Professional ratings
Review scores
| Source | Rating |
| Allmusic |  |
| The Encyclopedia of Popular Music |  |
| NME |  |

==Background==
Singles of the 90s was released on November 15, 1999, in Europe, Asia, and Africa. The band had begun work on their fourth studio album (Da Capo), when they were approached by their label to put out a greatest hits release. Jonas Berggren, the band's main composer, initially refused the offer, claiming the idea for a singles package was premature. In the end, the band relented and offered three songs titled "Hallo Hallo", "C'est La Vie," and "Love in December", which was co-written by all four band members.

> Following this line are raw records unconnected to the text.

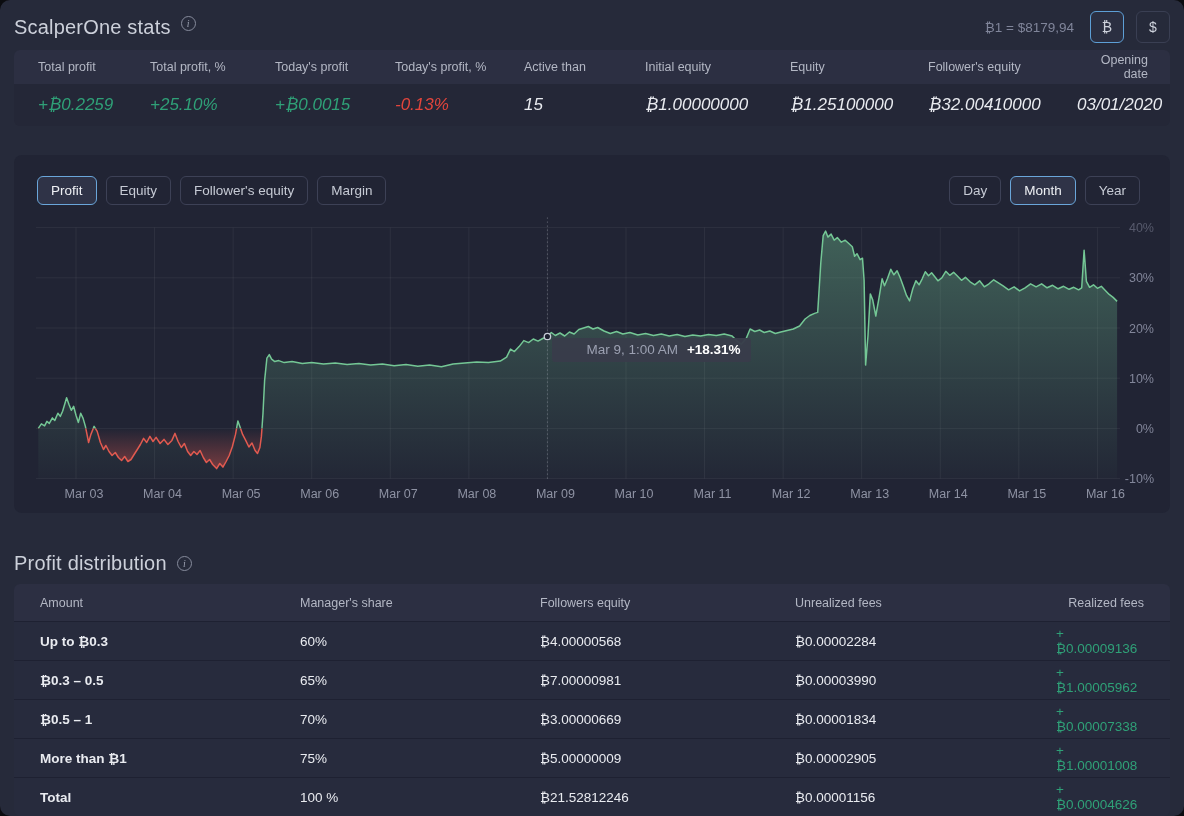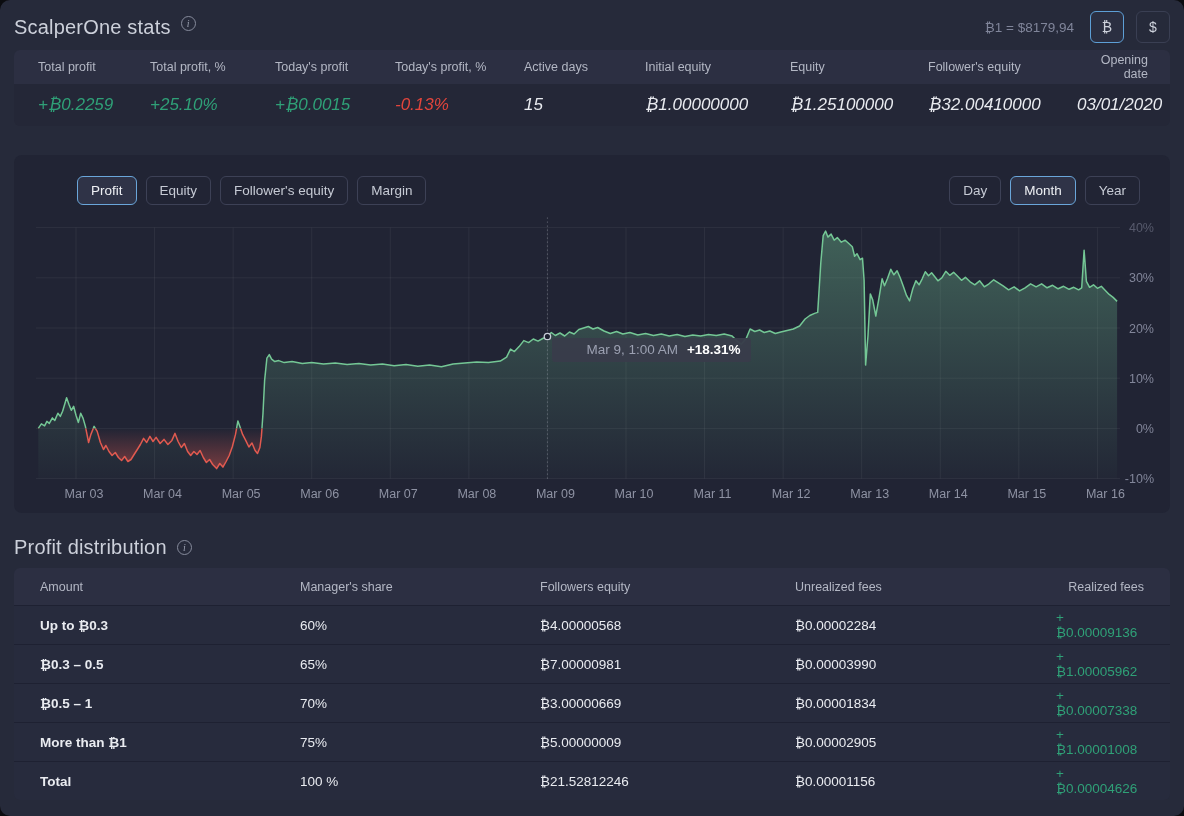"Active days" div.hcell { text: days -> than }
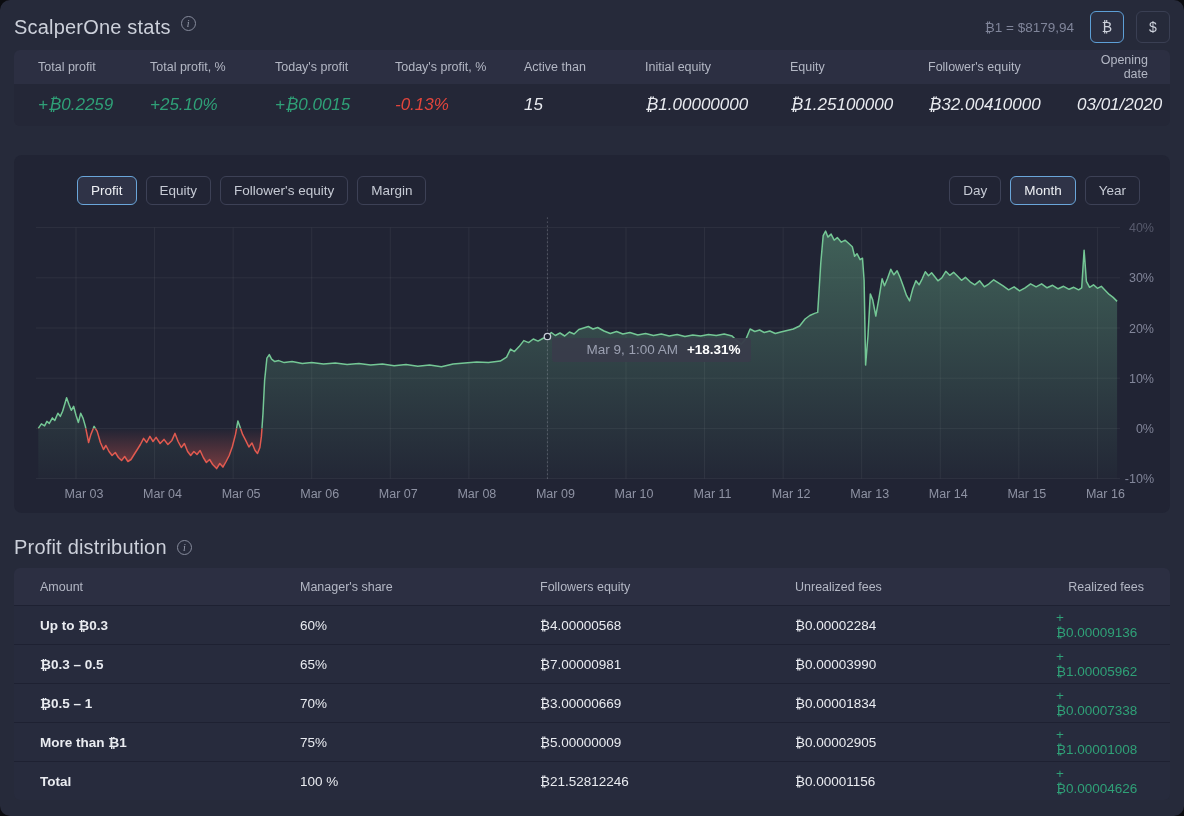"Profit" .tab-group { margin-left: 40px -> none }
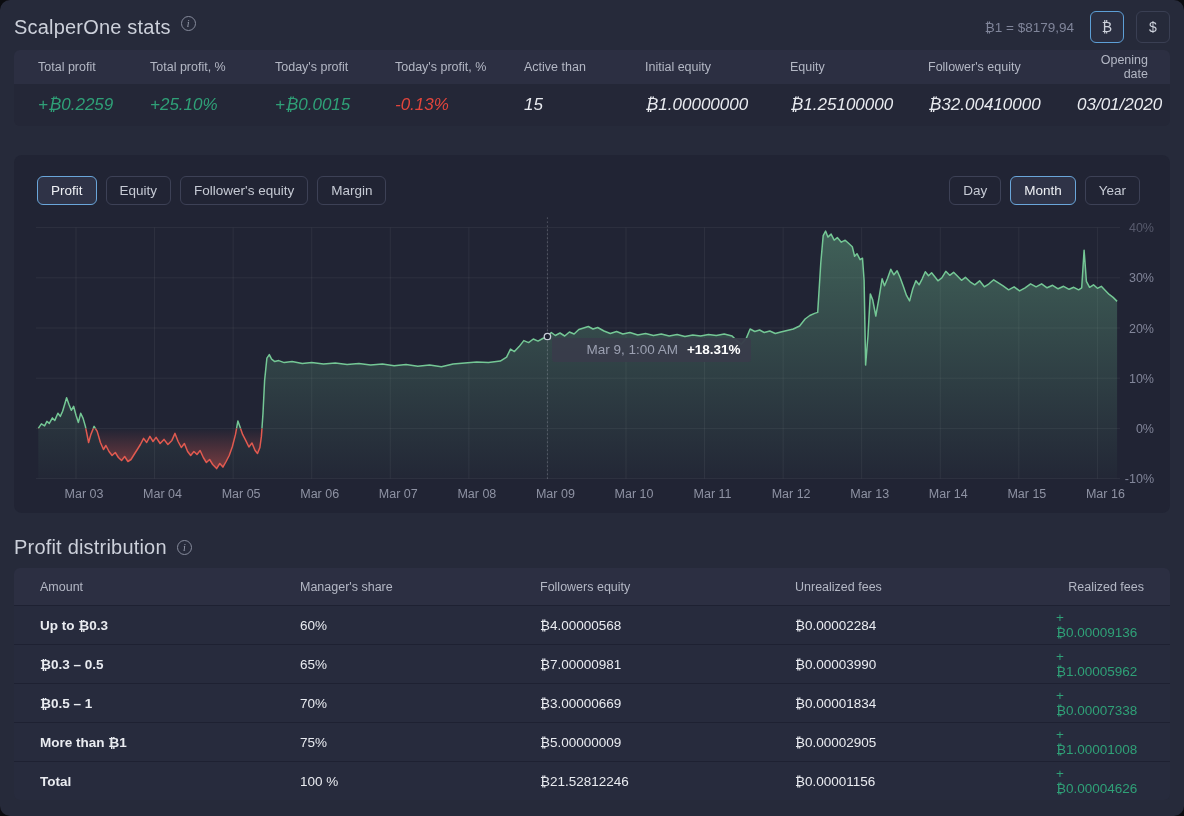"Profit distribution" .dist-header { margin-top: 20px -> 36px }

An American counterpart, Greatest Hits, was released the following year on April 18, 2000, and included only "C'est La Vie" of the three new tracks. This release included a track error at the beginning of "The Sign" and sold poorly. Singles of the 90s was released in the US via iTunes in 2007 despite the Greatest Hits release.

==Track listing==

| No. | Title | Writer(s) | Producer(s) | Length |
|---|---|---|---|---|
| 1. | "C'est la Vie (Always 21)" (Previously unreleased) | Jonas Berggren | J. Ekgren, S. Pettersen, S. Rösnes | 3:27 |
| 2. | "The Sign" (from Happy Nation/The Sign) | Jonas Berggren | Denniz Pop, Jonas Berggren, D. Carr | 3:08 |
| 3. | "Beautiful Life" (from The Bridge) | Jonas Berggren, John Ballard | Denniz Pop, M. Martin, Jonas Berggren | 3:39 |
| 4. | "Hallo Hallo" (Previously unreleased) | Jonas Berggren | The Trinity Boys | 2:51 |
| 5. | "Always Have, Always Will" (from Flowers) | Jonas Berggren, Mike Chapman | Ole Evenrude | 3:46 |
| 6. | "Love in December" (Previously unreleased) | Jonas Berggren, Ulf Ekberg, Jenny Berggren, Linn Berggren | Soulpoets | 4:00 |
| 7. | "All That She Wants" (from Happy Nation/The Sign) | Jonas Berggren, Ulf Ekberg | Denniz Pop, Jonas Berggren, Ulf Ekberg | 3:30 |
| 8. | "Living in Danger" (from The Sign) | Jonas Berggren, Ulf Ekberg | Per Adebratt, Tommy Ekman | 3:10 |
| 9. | "Everytime It Rains" (from Cruel Summer) | Rick Nowels, Billy Steinberg, Maria Vidal | Cutfather & Joe | 3:55 |
| 10. | "Don't Turn Around" (from Happy Nation/The Sign) | Albert Hammond, Diane Warren | Per Adebratt, Tommy Ekman | 3:51 |
| 11. | "Cruel Summer (Big Bonus Mix)" (from Flowers/Cruel Summer) | Sara Dallin, Siobhan Fahey, Keren Woodward, Anthony Swain, Steve Jolley | Stephen Hague, Jonas Berggren, Ulf Ekberg, Johnny Jam & Delgado | 4:07 |
| 12. | "Happy Nation (Radio Edit)" (from Happy Nation/The Sign) | Jonas Berggren, Ulf Ekberg | Jonas Berggren; Ulf Ekberg | 3:32 |
| 13. | "Lucky Love" (from The Bridge) | Jonas Berggren, Billy Steinberg | Denniz Pop, Max Martin, Jonas Berggren | 2:52 |
| 14. | "Never Gonna Say I'm Sorry (Long Version)" (from The Bridge) | Jonas Berggren | Denniz Pop, Max Martin, Jonas Berggren | 6:33 |
| 15. | "Life Is a Flower" (from Flowers) | Jonas Berggren | P. Adebratt, T. Ekman, Jonas Berggren | 3:47 |
| 16. | "Wheel of Fortune (7″ Mix)" (from Happy Nation/The Sign) | Jonas Berggren, Ulf Ekberg | Jonas Berggren, Ulf Ekberg, TOEC | 3:40 |

Japanese edition
| No. | Title | Length |
|---|---|---|
| 17. | "Megamix (Long Version)" | 7:20 |

==Charts==

| Chart | Peak position |
|---|---|
| Austrian Albums Chart | 32 |
| Danish Albums Chart | 33 |
| Finnish Albums Chart | 29 |
| French Albums Chart | 25 |
| German Albums Chart | 21 |
| Hungarian Albums Chart | 39 |
| Japanese Albums Chart | 23 |
| Norwegian Albums Chart | 35 |
| Spanish Albums Chart | 24 |
| Swiss Albums Chart | 14 |
| Swedish Albums Chart | 36 |
| UK Albums Chart | 62 |

==Certifications==

| Region | Certification | Certified units/sales |
| Denmark (IFPI Danmark) | Platinum | 50,000^{^} |
| Japan (RIAJ) | Platinum | 200,000^{^} |
^{^} Shipments figures based on certification alone.